◆ **Task brief**
Print the whole listing below again, exactly as given.

◆ **Data shown**
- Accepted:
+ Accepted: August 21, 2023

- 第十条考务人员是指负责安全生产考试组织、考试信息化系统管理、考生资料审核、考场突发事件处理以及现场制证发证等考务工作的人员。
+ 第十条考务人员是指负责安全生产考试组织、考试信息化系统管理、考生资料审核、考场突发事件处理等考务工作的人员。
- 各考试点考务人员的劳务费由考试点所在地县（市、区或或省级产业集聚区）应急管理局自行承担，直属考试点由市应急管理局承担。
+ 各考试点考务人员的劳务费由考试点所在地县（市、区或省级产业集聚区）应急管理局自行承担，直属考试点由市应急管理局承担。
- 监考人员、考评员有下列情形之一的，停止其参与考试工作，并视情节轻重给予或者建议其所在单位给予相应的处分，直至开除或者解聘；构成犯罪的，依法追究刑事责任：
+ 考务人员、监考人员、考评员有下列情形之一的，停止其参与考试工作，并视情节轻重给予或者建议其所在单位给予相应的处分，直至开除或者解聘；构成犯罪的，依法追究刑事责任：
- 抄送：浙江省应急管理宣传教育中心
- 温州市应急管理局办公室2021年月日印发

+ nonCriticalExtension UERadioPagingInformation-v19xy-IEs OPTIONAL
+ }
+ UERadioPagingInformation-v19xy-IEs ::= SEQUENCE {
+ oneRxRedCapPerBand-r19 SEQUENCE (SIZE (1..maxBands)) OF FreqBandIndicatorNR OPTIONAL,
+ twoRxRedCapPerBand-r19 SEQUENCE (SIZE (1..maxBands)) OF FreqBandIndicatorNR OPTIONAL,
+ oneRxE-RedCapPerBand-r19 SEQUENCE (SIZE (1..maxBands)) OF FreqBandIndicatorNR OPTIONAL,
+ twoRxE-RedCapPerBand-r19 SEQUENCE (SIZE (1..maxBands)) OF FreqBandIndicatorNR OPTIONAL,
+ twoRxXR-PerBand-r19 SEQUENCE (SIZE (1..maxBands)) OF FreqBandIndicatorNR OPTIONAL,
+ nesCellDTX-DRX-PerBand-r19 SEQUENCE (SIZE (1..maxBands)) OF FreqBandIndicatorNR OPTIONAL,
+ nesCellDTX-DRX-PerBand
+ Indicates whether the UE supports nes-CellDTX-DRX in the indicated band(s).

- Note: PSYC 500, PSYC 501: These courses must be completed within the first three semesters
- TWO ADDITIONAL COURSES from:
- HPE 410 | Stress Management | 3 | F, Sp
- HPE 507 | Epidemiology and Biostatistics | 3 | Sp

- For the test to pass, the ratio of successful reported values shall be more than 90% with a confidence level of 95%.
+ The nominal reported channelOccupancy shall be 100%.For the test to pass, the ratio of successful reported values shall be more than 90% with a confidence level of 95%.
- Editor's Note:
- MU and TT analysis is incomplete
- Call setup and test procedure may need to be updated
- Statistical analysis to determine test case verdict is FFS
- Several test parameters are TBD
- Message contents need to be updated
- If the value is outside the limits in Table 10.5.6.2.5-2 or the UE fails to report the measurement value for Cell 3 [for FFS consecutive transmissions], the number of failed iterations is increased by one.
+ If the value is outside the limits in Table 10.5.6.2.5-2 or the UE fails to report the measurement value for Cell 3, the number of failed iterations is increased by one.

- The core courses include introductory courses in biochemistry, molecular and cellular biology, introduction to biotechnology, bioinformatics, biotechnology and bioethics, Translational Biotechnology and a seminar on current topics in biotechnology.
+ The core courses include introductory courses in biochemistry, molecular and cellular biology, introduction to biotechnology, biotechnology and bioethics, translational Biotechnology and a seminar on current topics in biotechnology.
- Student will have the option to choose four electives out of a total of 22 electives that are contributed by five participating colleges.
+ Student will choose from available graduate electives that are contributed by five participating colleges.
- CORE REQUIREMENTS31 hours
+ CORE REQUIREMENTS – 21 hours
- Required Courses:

◆ **Task result**
- Accepted:
+ Accepted: August 21, 2023

- 第十条考务人员是指负责安全生产考试组织、考试信息化系统管理、考生资料审核、考场突发事件处理以及现场制证发证等考务工作的人员。
+ 第十条考务人员是指负责安全生产考试组织、考试信息化系统管理、考生资料审核、考场突发事件处理等考务工作的人员。
- 各考试点考务人员的劳务费由考试点所在地县（市、区或或省级产业集聚区）应急管理局自行承担，直属考试点由市应急管理局承担。
+ 各考试点考务人员的劳务费由考试点所在地县（市、区或省级产业集聚区）应急管理局自行承担，直属考试点由市应急管理局承担。
- 监考人员、考评员有下列情形之一的，停止其参与考试工作，并视情节轻重给予或者建议其所在单位给予相应的处分，直至开除或者解聘；构成犯罪的，依法追究刑事责任：
+ 考务人员、监考人员、考评员有下列情形之一的，停止其参与考试工作，并视情节轻重给予或者建议其所在单位给予相应的处分，直至开除或者解聘；构成犯罪的，依法追究刑事责任：
- 抄送：浙江省应急管理宣传教育中心
- 温州市应急管理局办公室2021年月日印发

+ nonCriticalExtension UERadioPagingInformation-v19xy-IEs OPTIONAL
+ }
+ UERadioPagingInformation-v19xy-IEs ::= SEQUENCE {
+ oneRxRedCapPerBand-r19 SEQUENCE (SIZE (1..maxBands)) OF FreqBandIndicatorNR OPTIONAL,
+ twoRxRedCapPerBand-r19 SEQUENCE (SIZE (1..maxBands)) OF FreqBandIndicatorNR OPTIONAL,
+ oneRxE-RedCapPerBand-r19 SEQUENCE (SIZE (1..maxBands)) OF FreqBandIndicatorNR OPTIONAL,
+ twoRxE-RedCapPerBand-r19 SEQUENCE (SIZE (1..maxBands)) OF FreqBandIndicatorNR OPTIONAL,
+ twoRxXR-PerBand-r19 SEQUENCE (SIZE (1..maxBands)) OF FreqBandIndicatorNR OPTIONAL,
+ nesCellDTX-DRX-PerBand-r19 SEQUENCE (SIZE (1..maxBands)) OF FreqBandIndicatorNR OPTIONAL,
+ nesCellDTX-DRX-PerBand
+ Indicates whether the UE supports nes-CellDTX-DRX in the indicated band(s).

- Note: PSYC 500, PSYC 501: These courses must be completed within the first three semesters
- TWO ADDITIONAL COURSES from:
- HPE 410 | Stress Management | 3 | F, Sp
- HPE 507 | Epidemiology and Biostatistics | 3 | Sp

- For the test to pass, the ratio of successful reported values shall be more than 90% with a confidence level of 95%.
+ The nominal reported channelOccupancy shall be 100%.For the test to pass, the ratio of successful reported values shall be more than 90% with a confidence level of 95%.
- Editor's Note:
- MU and TT analysis is incomplete
- Call setup and test procedure may need to be updated
- Statistical analysis to determine test case verdict is FFS
- Several test parameters are TBD
- Message contents need to be updated
- If the value is outside the limits in Table 10.5.6.2.5-2 or the UE fails to report the measurement value for Cell 3 [for FFS consecutive transmissions], the number of failed iterations is increased by one.
+ If the value is outside the limits in Table 10.5.6.2.5-2 or the UE fails to report the measurement value for Cell 3, the number of failed iterations is increased by one.

- The core courses include introductory courses in biochemistry, molecular and cellular biology, introduction to biotechnology, bioinformatics, biotechnology and bioethics, Translational Biotechnology and a seminar on current topics in biotechnology.
+ The core courses include introductory courses in biochemistry, molecular and cellular biology, introduction to biotechnology, biotechnology and bioethics, translational Biotechnology and a seminar on current topics in biotechnology.
- Student will have the option to choose four electives out of a total of 22 electives that are contributed by five participating colleges.
+ Student will choose from available graduate electives that are contributed by five participating colleges.
- CORE REQUIREMENTS31 hours
+ CORE REQUIREMENTS – 21 hours
- Required Courses:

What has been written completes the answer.